Recuerda que fue una niña tremenda, pero decidida, cuando a los once años pidió ser internada en la Ciudad de Los Muchachos, en Guarenas, donde permaneció hasta los catorce años. Siente que fue una gran experiencia porque aprendió muchas de las actividades que hoy ejerce y allí le tomó interés a las manualidades. Destaca no haber sido una buena estudiante, pero sí muy pila en la vida práctica. Practicó con sus muñecas de trapo su vocación de médico, las arreglaba, zurcía cuando se deterioraban. También evoca el recuerdo de, cuando niña, le agarraba la pasta, el arroz a la mamá y la cocinaba, afuera en leñas, para sus amiguitas. La mamá decía: “Esta muchacha va a ser cocinera”.
No estaba muy equivocada.
Le encanta la cocina, pero más disfruta del abuelazgo, pues mientras cuida a algunos de los siete nietos, hace tortas por encargo, pero lo que le da más satisfacción es hacerlas para los chiquillos de la familia. Ellos esperan con ansiedad las celebraciones de cumpleaños para disfrutar del sabroso pasticho, los cachitos o los golfeados que salen de estas manos incansables. El curso de lencería tampoco cayó en el olvido, hace monos y trajes de baño para niñas y jovencitas.

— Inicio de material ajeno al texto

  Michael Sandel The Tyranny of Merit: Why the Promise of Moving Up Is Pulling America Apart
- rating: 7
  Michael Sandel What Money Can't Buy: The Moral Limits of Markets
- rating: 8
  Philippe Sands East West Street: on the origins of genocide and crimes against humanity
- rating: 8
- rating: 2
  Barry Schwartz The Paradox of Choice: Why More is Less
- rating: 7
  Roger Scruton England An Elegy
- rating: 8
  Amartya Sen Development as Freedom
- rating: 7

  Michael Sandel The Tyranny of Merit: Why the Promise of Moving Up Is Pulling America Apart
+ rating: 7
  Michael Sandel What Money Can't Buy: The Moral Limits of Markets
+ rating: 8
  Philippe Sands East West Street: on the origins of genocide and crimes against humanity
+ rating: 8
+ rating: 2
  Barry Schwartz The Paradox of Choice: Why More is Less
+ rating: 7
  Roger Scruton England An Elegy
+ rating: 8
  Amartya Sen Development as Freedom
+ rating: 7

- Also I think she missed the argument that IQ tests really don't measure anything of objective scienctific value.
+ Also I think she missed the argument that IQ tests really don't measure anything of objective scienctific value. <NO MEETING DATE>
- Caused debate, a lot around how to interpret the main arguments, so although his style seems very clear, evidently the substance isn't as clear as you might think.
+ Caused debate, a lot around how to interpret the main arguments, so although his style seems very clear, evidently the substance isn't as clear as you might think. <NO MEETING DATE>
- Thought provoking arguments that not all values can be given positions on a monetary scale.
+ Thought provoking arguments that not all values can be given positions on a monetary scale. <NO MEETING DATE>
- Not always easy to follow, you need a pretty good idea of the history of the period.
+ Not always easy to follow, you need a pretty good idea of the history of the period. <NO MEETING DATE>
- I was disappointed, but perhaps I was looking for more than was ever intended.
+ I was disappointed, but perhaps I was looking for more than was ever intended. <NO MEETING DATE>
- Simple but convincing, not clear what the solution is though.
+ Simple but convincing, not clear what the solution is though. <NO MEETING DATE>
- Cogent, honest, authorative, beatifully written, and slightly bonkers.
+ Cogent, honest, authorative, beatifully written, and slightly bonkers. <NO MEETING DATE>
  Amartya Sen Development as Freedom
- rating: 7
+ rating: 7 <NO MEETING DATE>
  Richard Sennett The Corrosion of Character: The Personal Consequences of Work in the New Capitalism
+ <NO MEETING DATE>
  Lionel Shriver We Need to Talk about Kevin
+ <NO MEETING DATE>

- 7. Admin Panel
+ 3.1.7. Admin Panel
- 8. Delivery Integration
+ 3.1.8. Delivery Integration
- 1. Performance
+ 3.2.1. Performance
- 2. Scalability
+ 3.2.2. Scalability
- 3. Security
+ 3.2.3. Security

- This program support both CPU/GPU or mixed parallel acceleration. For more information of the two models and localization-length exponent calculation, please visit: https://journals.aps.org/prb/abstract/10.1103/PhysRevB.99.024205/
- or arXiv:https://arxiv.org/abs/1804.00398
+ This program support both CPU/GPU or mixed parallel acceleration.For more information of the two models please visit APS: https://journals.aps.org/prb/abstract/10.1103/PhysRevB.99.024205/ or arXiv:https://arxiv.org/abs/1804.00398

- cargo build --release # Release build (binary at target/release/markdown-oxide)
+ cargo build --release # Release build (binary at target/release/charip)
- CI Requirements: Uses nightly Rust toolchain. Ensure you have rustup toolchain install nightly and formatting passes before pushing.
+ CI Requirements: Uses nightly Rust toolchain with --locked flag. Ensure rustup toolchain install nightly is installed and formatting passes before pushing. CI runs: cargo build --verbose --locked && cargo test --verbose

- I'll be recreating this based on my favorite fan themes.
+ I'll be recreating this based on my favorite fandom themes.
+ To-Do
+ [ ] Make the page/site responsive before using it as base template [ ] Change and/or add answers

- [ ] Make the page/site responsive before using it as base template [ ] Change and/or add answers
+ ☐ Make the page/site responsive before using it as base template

Tres altos escalones y una cortina separan lo que suponemos es el dormitorio. Se asoma un amable señor, es José Paiva, su segundo esposo desde hace veintiséis años. De tímida sonrisa, su mirada recorre la sala y se retira sin pronunciar una palabra.
Algunas vecinas aseguran, con propiedad que Nancy Rodríguez es: “Una mujer echada pa lante”. Una joven bisabuela de 63 años, a quien le gustan las cosas claras, la sinceridad y a lo largo de su vida ha demostrado ser una madre siempre presente, una abuela disponible, de acciones cotidianas que significan tanto en la vida de los hijos, de los nietos, de los vecinos, una mano amiga para quien la necesite, con olor a vainilla, a torta recién hecha, melado de papelón, con sonrisa incluida.
Mientras conversamos, un joven se asoma a saludar a través de la reja. Nancy afirma con orgullo:
—El es Fidel, ahora tiene 35 años.
Otro homenaje a la resiliencia de la mujer venezolana … desde la razon de Deanna que ve mas alla de las ollas y cachivaches !!!